Fuiste a jugar al fútbol cinco con tus amigos hace seis meses. Cancha de sintético con caucho. Y un día tu jermu te llama alarmada: “Hay ratas en casa”. ¿Cómo que hay ratas? “Sí, hay caca de rata en el patio”. No, claro que no era caca de rata. Eran los vestigios de tu partidito con los pibes del laburo: bolitas negras de hule. Es técnicamente imposible librarse de ellas, incluso con los métodos más radicales de limpieza. Hace seis meses jugaste, pero podían haber pasado dos años, y la pequeña reproducción de caca de rata iba a aparecer por alguna parte. Es más fácil eliminar una enfermedad terminal de tu cuerpo que las bolitas de caucho de tu casa. Se extinguieron los dinosaurios de la faz del planeta, pero las caquitas de caucho no: incluso cuando ya parecen exterminadas, pasado un buen tiempo se descubre alguna sobreviviente que, como El Pianista en la invasión nazi a Polonia, pasó sus días escondida en alguna madriguera, a salvo de los tanques de guerra o las aspiradoras, para el caso es lo mismo.

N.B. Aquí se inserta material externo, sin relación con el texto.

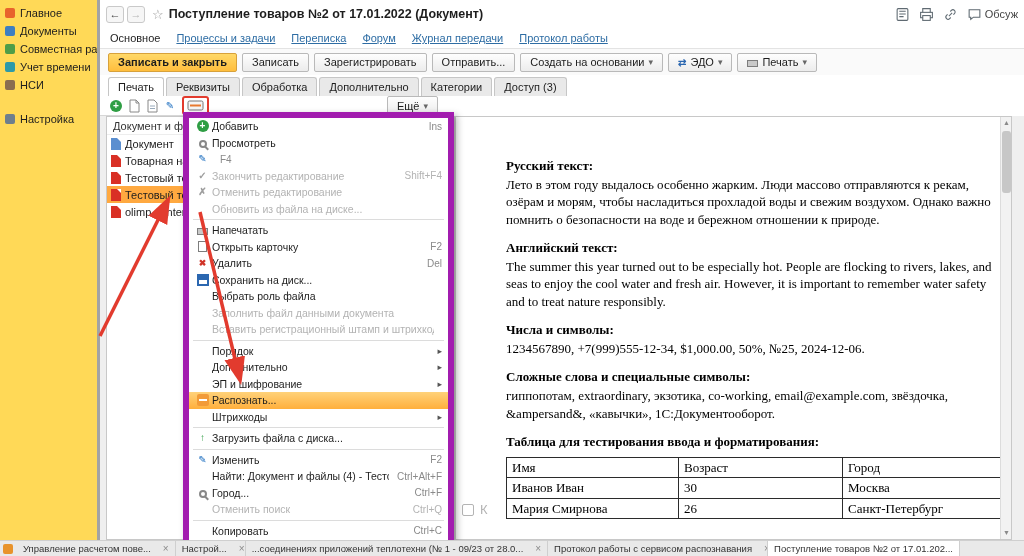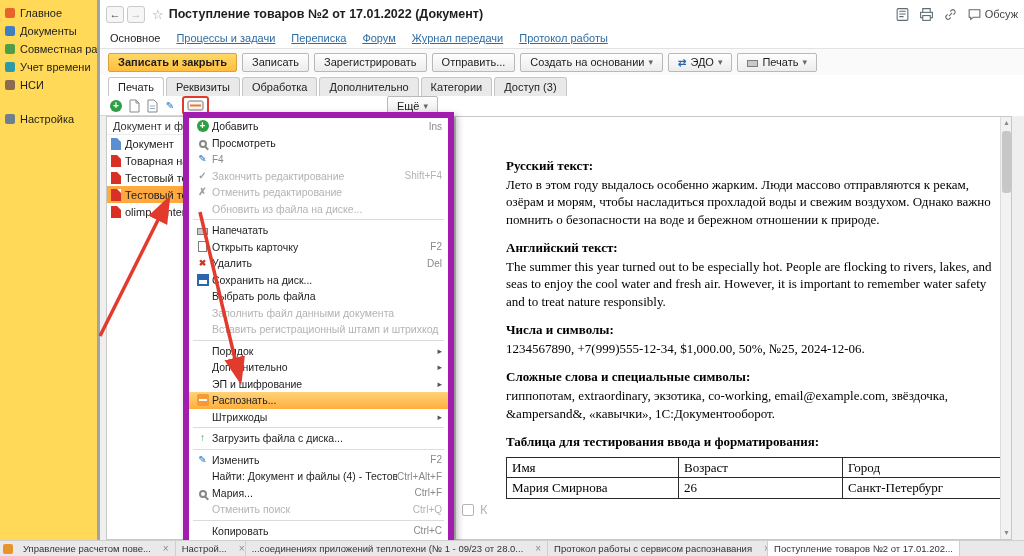--- a/index.html
+++ b/index.html
@@ -57,21 +57,21 @@
   .f-ic { width:10px; height:12px; flex:0 0 10px; position:relative; }
   .f-doc { background:#5b8fd0; }
   .f-pdf { background:#d93025; }
   .f-ic::after { content:""; position:absolute; right:0; top:0; border:2px solid #fff; border-left-color:transparent; border-bottom-color:transparent; }
 
   
   .menu { position:absolute; left:183px; top:112px; width:271px; height:444px; background:#fff; border:6px solid #a21caf; box-shadow:3px 3px 7px rgba(0,0,0,.3); z-index:30; font-size:10.5px; overflow:hidden; }
   .mi { display:flex; align-items:center; height:16.5px; padding:0 6px 0 4px; cursor:pointer; }
   .mi .icc { width:19px; flex:0 0 19px; display:flex; justify-content:center; }
   .mi .lbl { flex:1; white-space:nowrap; overflow:hidden; }
-  .mi .sc { color:#8a8a8a; font-size:10px; white-space:nowrap; }
+  .mi .sc { color:#8a8a8a; margin-left:8px; font-size:10px; white-space:nowrap; }
   .mi .sub { color:#555; margin-left:8px; font-size:9px; }
   .mi .sub::before{content:"▸"}
   .mi.disabled .lbl, .mi.disabled .sc { color:#b3b3b3; }
   .mi.hl { background:linear-gradient(#ffd27a,#ffaf3c); }
   .sep { height:1px; background:#dcdcdc; margin:2px 4px; }
 
   
   .gi { display:inline-block; width:12px; height:12px; line-height:12px; text-align:center; font-size:10px; font-weight:bold; }
   .i-add { background:#2f9e44; color:#fff; border-radius:50%; }
   .i-add::before{content:"+"}
@@ -297,20 +297,25 @@
     <div class="sec-b">гиппопотам, extraordinary, экзотика, co-working, email@example.com, звёздочка, &amp;ampersand&amp;, «кавычки», 1С:Документооборот.</div>
     <div class="sec-h">Таблица для тестирования ввода и форматирования:</div>
     <table class="pv">
       <tbody>
           <tr>
         <th style="width:172px">Имя</th>
         <th style="width:164px">Возраст</th>
         <th>Город</th>
       </tr>
       <tr>
+        <td>Иванов Иван</td>
+        <td>30</td>
+        <td>Москва</td>
+      </tr>
+      <tr>
         <td>Мария Смирнова</td>
         <td>26</td>
         <td>Санкт-Петербург</td>
       </tr>
     </tbody>
       </table>
   </div>
   <div class="pv-watermark">
     <span class="wm-ic"></span>
     <span>К</span>
@@ -452,21 +457,21 @@
     </div>
   <div class="mi">
       <span class="icc"></span>
       <span class="lbl">Найти: Документ и файлы (4) - Тестовый текст</span>
       <span class="sc">Ctrl+Alt+F</span>
     </div>
   <div class="mi">
       <span class="icc">
         <span class="gi i-view"></span>
       </span>
-      <span class="lbl">Мария...</span>
+      <span class="lbl">Город...</span>
       <span class="sc">Ctrl+F</span>
     </div>
   <div class="mi disabled">
       <span class="icc"></span>
       <span class="lbl">Отменить поиск</span>
       <span class="sc">Ctrl+Q</span>
     </div>
   <div class="sep"></div>
   <div class="mi">
       <span class="icc"></span>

A veces pareciera que no, pero creo que a River le quedan muchas bolitas de caucho de lo que fue el equipo campeón de todo. No pudieron haberse olvidado. Y es cierto que es otro River, básicamente porque son otros jugadores, pero hay una base y sobre todo una idea que se mantuvieron. Lo que parece es que River está en otra. Que recupera la memoria por espasmos, después de algún estímulo como el gol que le hizo Lanús el domingo. Hasta ahí, un equipo zombi, un equipo de fin de fiesta: un equipo jugando en un boliche a las dos de la tarde, con la luz del sol entrando como rayos láser por dos o tres rendijas, con el suelo pegajoso de tantos tragos mal defendidos (un amigo dice que los vasos en los boliches se defienden como a la pelota: con los codos) en el ida y vuelta de la barra al rancheo donde los grupitos bailan ensimismados y miran a chicos y chicas for sale. Ahí está jugando River, con un poco de resaca y en un escenario que no es el mejor: la gente también está un poco en cualquiera.

La gente no está jugando el campeonato, tampoco. Todavía dura el trip de salir campeón de todo, una droga tan rica como dura, que te deja deambulando en The Walking Dead, que deja al equipo jugando por inercia, a todo el mundo cantando en loop que de la mano del Muñeco vamo a Japón. Les tengo una mala noticia: faltan más de dos meses para ir a Japón y lo del DeLorean es todo mentira, fue en una película.

Todos quisiéramos entrar en coma y levantarnos en diciembre, que nos den el alta y nos subamos a un avión con destino Tokio, pero no: River sigue jugando. Y River tiene que seguir ganando, antes, durante y después de ir a Japón.

Parece simbólico, una pelotudez, pero el parche con la Copa Libertadores en la camiseta con la que juega River desde hace poco más de un mes no parece ayudar demasiado. Primero, por una cuestión esotérica, que probablemente sea lo más importante. Segundo: la Copa Libertadores es pasado. Hay que soltar. Ya está: obvio que ahora todo sabe a poco, que un partido berreta contra Lanús en el Monumental te chupa un huevo al lado de lo que vivieron en todo este tiempo hinchas y jugadores, pero ponerse la banda es suficiente motivación. Y de última, un pequeño detalle: los jugadores son profesionales, tienen más responsabilidades que la gente, juegan por plata plata plata, es un trabajo. Y si vos no tenés ganas de laburar en la oficina pedorra para la que trabajás, seguramente tu jefe te eche. El parche con la Copa Libertadores no sirve para nada, en definitiva. Ni siquiera para intimidar y recordarle a tu rival de turno que sos campeón de América. Que todos se queden tranquilos: el rival de turno ya lo sabe. Y algunos no sólo lo saben sino que se van a querer matar de acá a un buen tiempo por eso.

Entonces, River: no mire para atrás, un par de bofetadas y a reinventarse, que todavía quedan bolitas de caucho.